Interstate banking old hat in Maryland

BANKING & FINANCE

February 25, 1994|By David Conn | David Conn,Sun Staff Writer

Now that national interstate banking appears imminent, bankers in Maryland are reacting exactly as the situation demands: They're simply conducting business as usual.

The bill that passed the Senate Banking Committee Wednesday provides for a one-year waiting period before interstate banking would take place -- that's one year from an expected Memorial Day bill signing, assuming the legislation continues to move smoothly through Congress.

The Senate bill also calls for a two-year delay before companies may merge their subsidiaries into one multistate branch network.

What can Maryland bankers and customers expect from all this? Not much, according to industry members, analysts and consultants.

That's because Maryland has already joined the national wave of bank consolidations; in some ways this state has been at the forefront, as evidenced by the relative paucity of Maryland-based banking companies of any size.

"I don't think [the bill] fans the fires of consolidation in our market, because I think those fires are already burning rather strongly," said John Heffern, a banking analyst at Alex. Brown Inc.

The bill would save the super-regionals, such as NationsBank Corp., First Union Corp. and Mellon Bank Corp., millions each year and drop restrictions that have confined them mostly to the Southeast.

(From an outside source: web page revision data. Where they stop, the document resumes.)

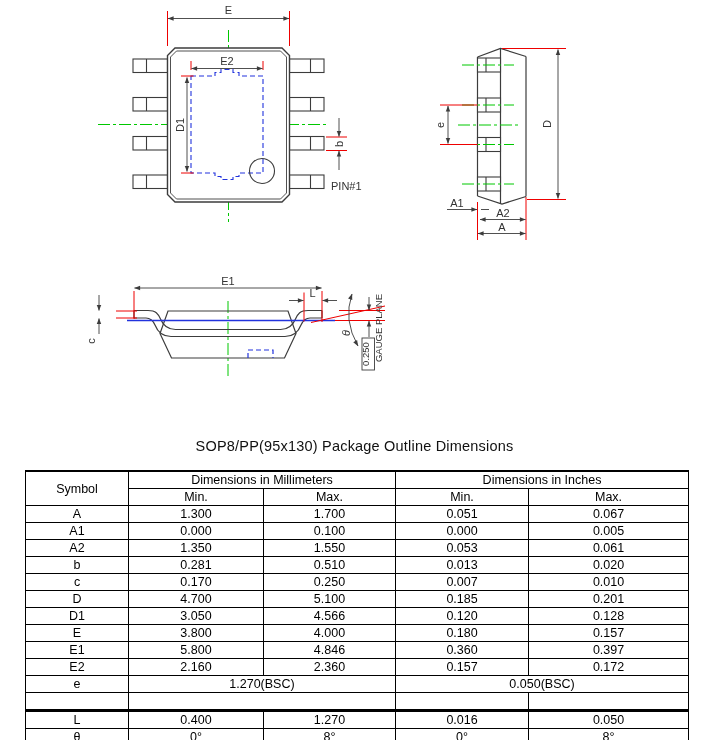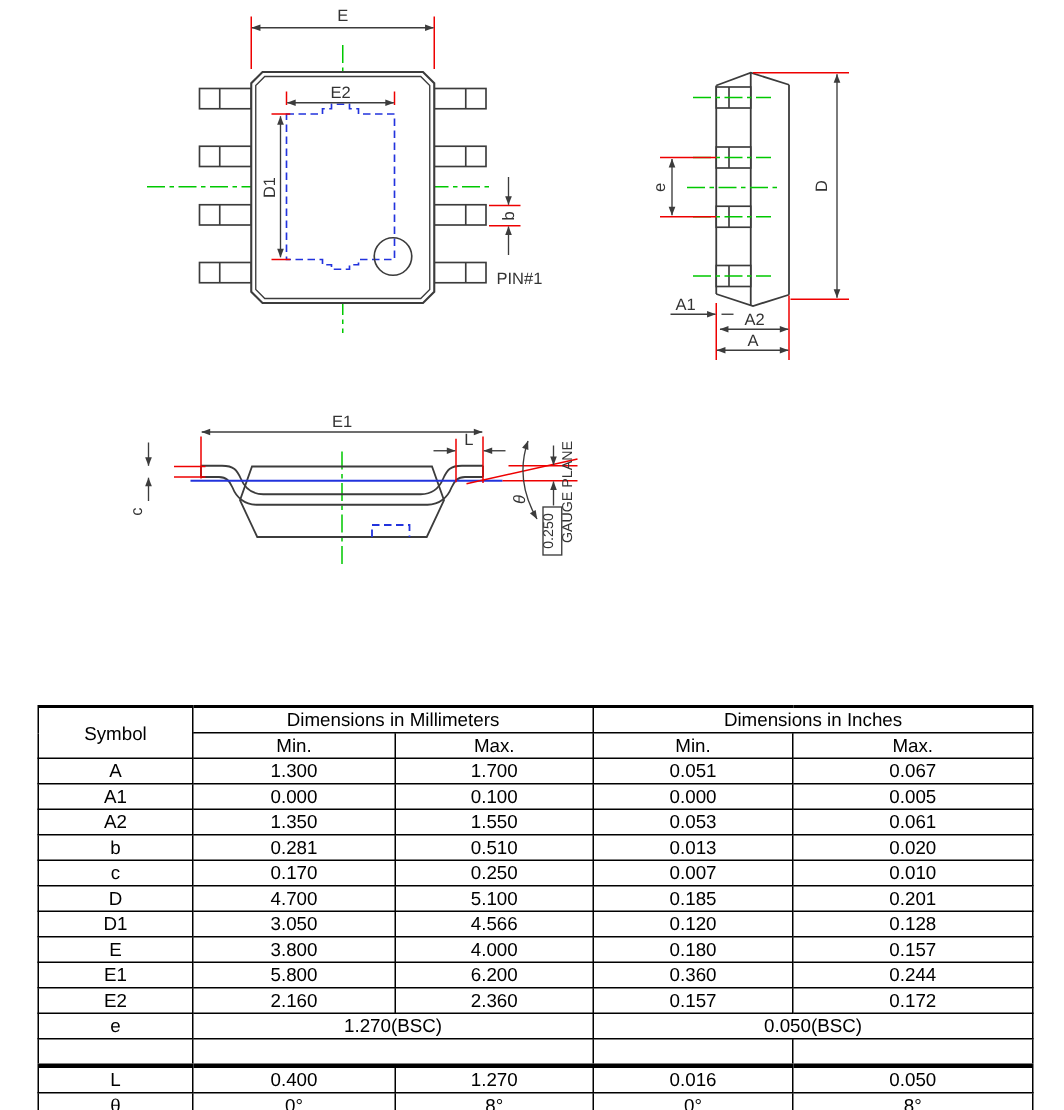"SOP8/PP(95x130) Package Outline" div { html: none -> <div>SOP8/PP(95x130) Package Outline Dimensions</div> }
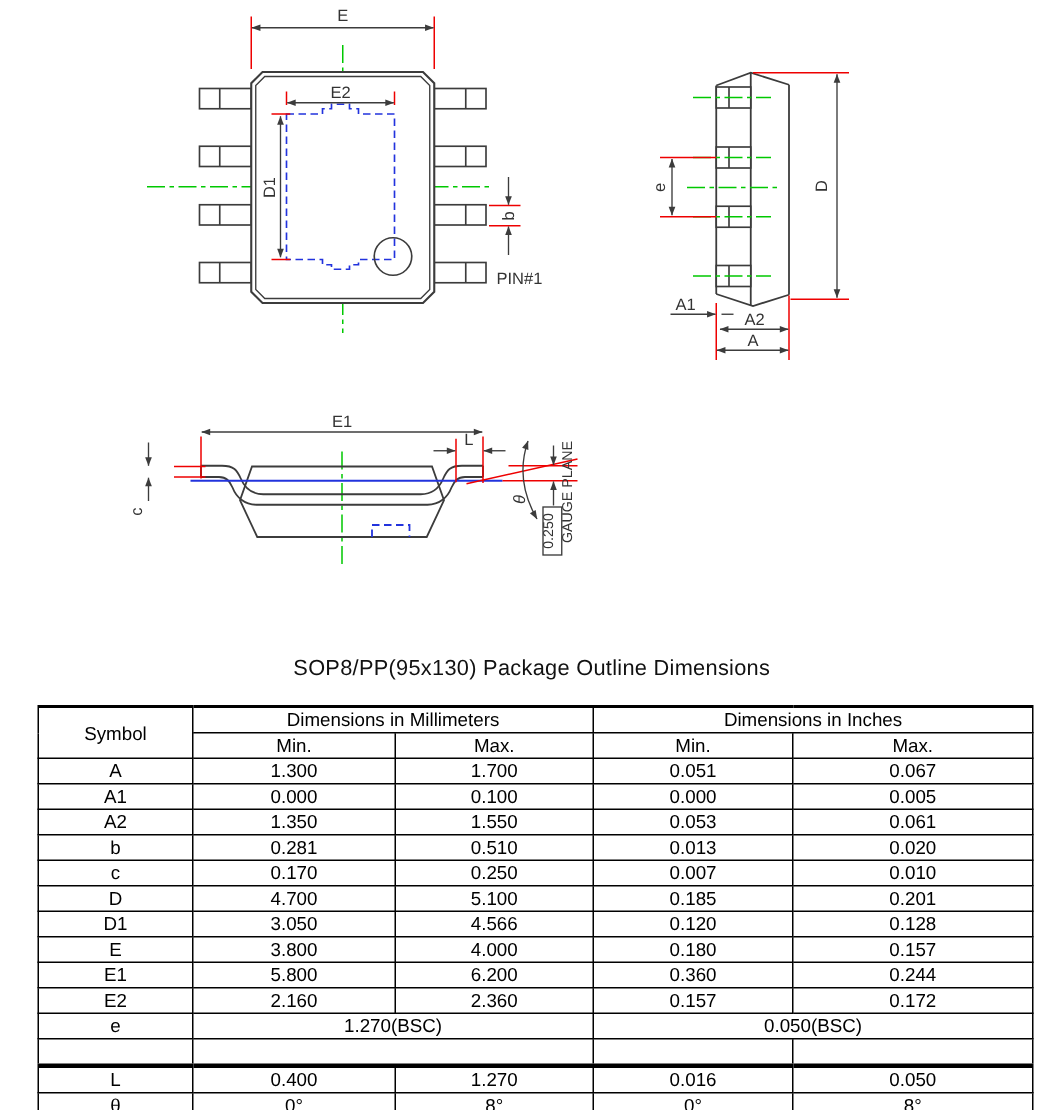"6.200" td { text: 6.200 -> 4.846 }
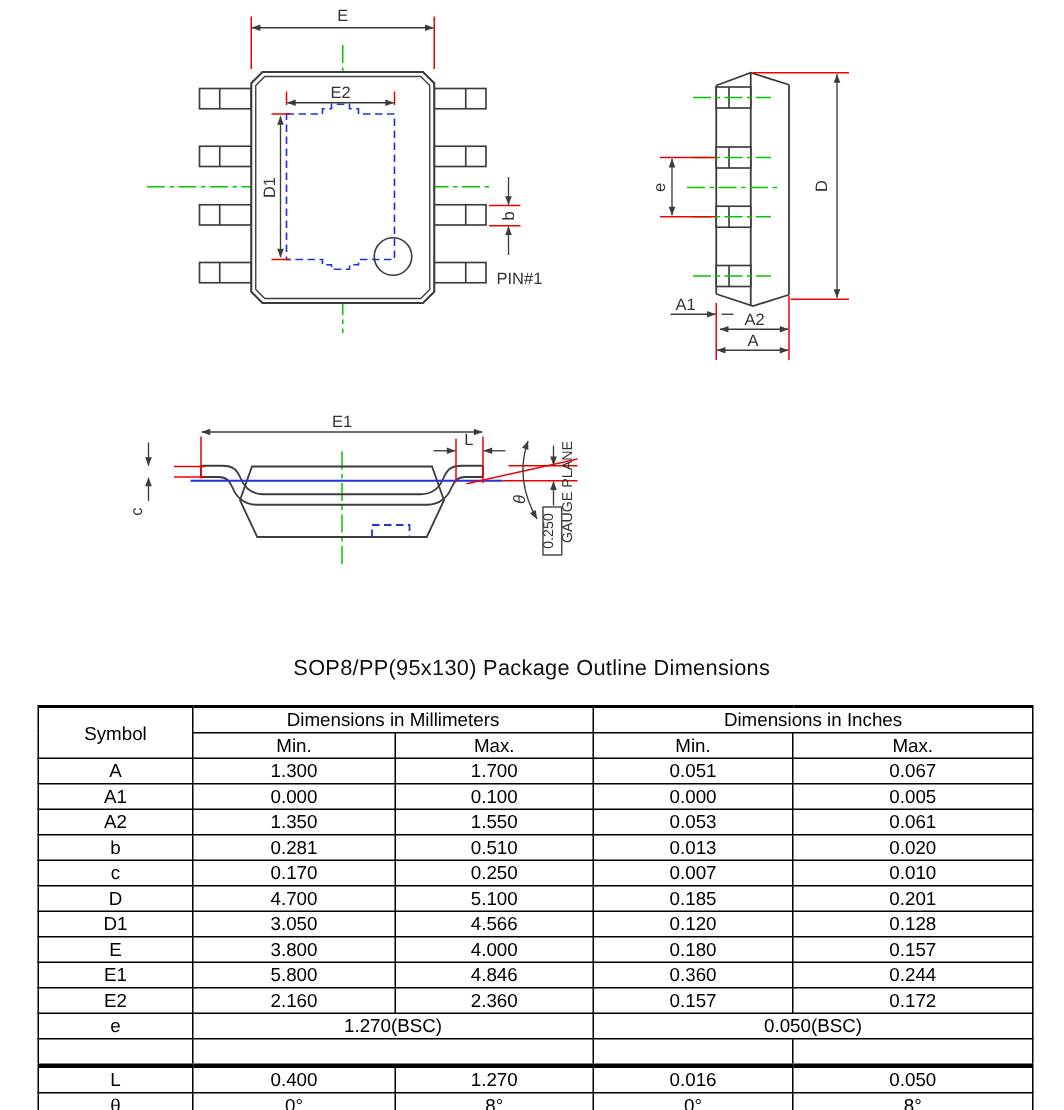"0.244" td { text: 0.244 -> 0.397 }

"This committee vote is one of the first positive opportunities in a long time to move the banking industry to a more competitive position worldwide," said local NationsBank spokesman Daniel Finney.

On the opposite end of the spectrum, small community banks and thrifts should be able to ignore the arrival of companies from California or Chicago -- if they ever come -- as easily as they've ignored the entrants from Pennsylvania, Virginia and North Carolina.

Finally the middle-tier companies, such as Baltimore Bancorp and Provident Bankshares Corp., may see a larger pool of prospective buyers.

On the other hand, as Mr. Heffern points out, this region hasn't exactly lacked for out-of-state takeover interest. The next likely shoe to drop, Baltimore Bancorp, has admitted it's in preliminary merger talks with at least three major banking companies, and it didn't need to go outside the Southeast to find them.

That's why Provident President Peter Martin says his company's position on interstate banking "is kind of boring -- we don't have a position. We don't think it's going to have a profound effect on us."

Lastly there's the consumer. When the walls finally come tumbling down, customers who choose to bank with multistate companies will be able to access any product or service in any state where the bank has branches.

"I think the real profound part is on the consumer side," said Baltimore private banker Stuart Greenberg.

Whether consumers will benefit from the banks' anticipated cost savings is a matter of debate.

"I think it's fair to assume that we would either pass cost savings on to customers or be in a position to not escalate costs as significantly in the event that costs rise in the future," said Mr. Finney.

Mr. Greenberg is a bit more cynical about the whole affair. "Banks are kind of greedy," says the former commercial banker. "I know they'll benefit, but will customers benefit?"